Фрау Зигфрид, в свою очередь, смаковала «гендерную солидарность» и тоже радовалась такому соседству.
Но счастье, как известно, не может длиться вечно – из-за забора, со стороны Зигфридов, раздались крики, началась какая-то суета. Фрау Зигфрид сорвалась с места, даже не успев, попрощаться. Из-за забора теперь слышался ее голос, увещевавший, уговаривающий. Через пару минут воцарилась тишина, фрау Зигфрид возникла вновь:
- Теперь потерялся старый херр Зигфрид. Куда этот ушел, даже я не знаю.
- Может быть, прогуляться? Он сегодня утром уже выходил, со своей коляской... роллатором. Хотя по такой жаре...
- Может быть, с кем-то из детей уехал? Он, наверняка, сказал фрау Зигфрид, но ведь она и забыла тут же...
Фрау Мюллер разлила чай по чашкам, но фрау Зигфрид продолжала напряженно вслушиваться в происходящее за забором. Разговор не клеился.
- Пойду посмотрю, что там. Может быть, придется по деревне проехать... Не хотелось бы, чтобы он как фрау Зигфрид бегать начал – мы ее в прошлый раз в Польше нашли...
Она ушла, теперь вслушиваться начала фрау Мюллер. Через несколько минут ей послышались всхлипы, она хотела сразу метнуться к соседям, но благоразумие победило. Прежде всего фрау Мюллер поднялась к себе и переоделась и только потом, в образе настоящей деревенской фрау, она вышла на улицу. На дворе у соседей была суета – слышен был голос Кристин, младшей дочери старых Зигфридов, звонившей своей старшей сестре, что она говорила было не ясно, вопреки обыкновению, говорила она тихо. От дома страриков шла озабоченная фрау Зигфрид (молодая), как могла нежно, но и настойчиво она уводила от дома старушку Зигфрид, уговаривая:
- Как же Вы у фрау Мюллер ни разу не были, она Вас так ждет...

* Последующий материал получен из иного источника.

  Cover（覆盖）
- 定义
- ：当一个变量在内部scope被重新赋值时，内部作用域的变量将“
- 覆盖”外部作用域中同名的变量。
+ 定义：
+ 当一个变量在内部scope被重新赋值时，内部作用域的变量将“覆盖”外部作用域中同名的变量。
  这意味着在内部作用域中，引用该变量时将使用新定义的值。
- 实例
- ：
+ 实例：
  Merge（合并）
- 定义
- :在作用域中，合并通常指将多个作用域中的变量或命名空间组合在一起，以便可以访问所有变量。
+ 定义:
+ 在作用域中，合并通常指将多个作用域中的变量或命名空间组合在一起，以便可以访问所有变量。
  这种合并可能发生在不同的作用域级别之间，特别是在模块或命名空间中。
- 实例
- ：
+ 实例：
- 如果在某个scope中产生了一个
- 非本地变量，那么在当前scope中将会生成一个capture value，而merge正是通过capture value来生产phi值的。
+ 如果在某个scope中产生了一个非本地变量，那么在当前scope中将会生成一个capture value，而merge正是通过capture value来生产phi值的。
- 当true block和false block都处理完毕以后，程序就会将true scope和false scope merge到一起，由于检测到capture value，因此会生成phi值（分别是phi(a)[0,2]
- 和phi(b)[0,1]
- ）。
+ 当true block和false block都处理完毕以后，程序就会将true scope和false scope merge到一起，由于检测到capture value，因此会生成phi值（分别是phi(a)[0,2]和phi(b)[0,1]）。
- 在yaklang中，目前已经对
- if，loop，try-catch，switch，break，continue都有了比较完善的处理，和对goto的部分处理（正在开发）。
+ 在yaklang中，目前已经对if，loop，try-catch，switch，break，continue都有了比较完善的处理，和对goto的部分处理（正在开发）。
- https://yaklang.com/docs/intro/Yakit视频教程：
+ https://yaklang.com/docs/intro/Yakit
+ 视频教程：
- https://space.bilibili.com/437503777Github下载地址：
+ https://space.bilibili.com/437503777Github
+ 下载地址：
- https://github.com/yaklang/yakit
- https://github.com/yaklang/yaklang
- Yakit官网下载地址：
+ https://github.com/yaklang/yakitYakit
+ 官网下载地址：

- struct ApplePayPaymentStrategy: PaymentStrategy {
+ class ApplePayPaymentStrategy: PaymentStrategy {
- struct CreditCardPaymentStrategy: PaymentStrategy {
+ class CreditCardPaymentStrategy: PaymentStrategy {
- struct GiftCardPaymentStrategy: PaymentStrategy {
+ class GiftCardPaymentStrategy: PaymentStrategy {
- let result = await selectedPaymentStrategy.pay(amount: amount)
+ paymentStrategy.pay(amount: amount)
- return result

- Эва! Я ее никогда не любила, - отбивалась старшая фрау. – Чего она зазнается? У нее может быть сын на пианинах и играет, а у меня их десять человек...
«Видимо, она считает с умершими» - неприятно кольнуло фрау Мюллер.
- Это не Эва, это другая новая фрау Мюллер, - не отступала молодая.
Фрау Мюллер хотела помочь, подыграть, но побоялась своим акцентом усложнить и без того сложниую задачу молодой фрау Зигфрид, она решилась только приветливо помахать старушке и тут же с ужасом подумала, что у нее нет сваренного кофе!
Рядом с ней шумно, как и все, что делала Катрин, припарковалась машина. Дочь пулей пролетела мимо матери, но обе как будто бы не обратили на это внимания.
- А пойдемте в магазин, - неожиданно для себя громко и четко предложила Рут. Старая дама тут же заулыбалась.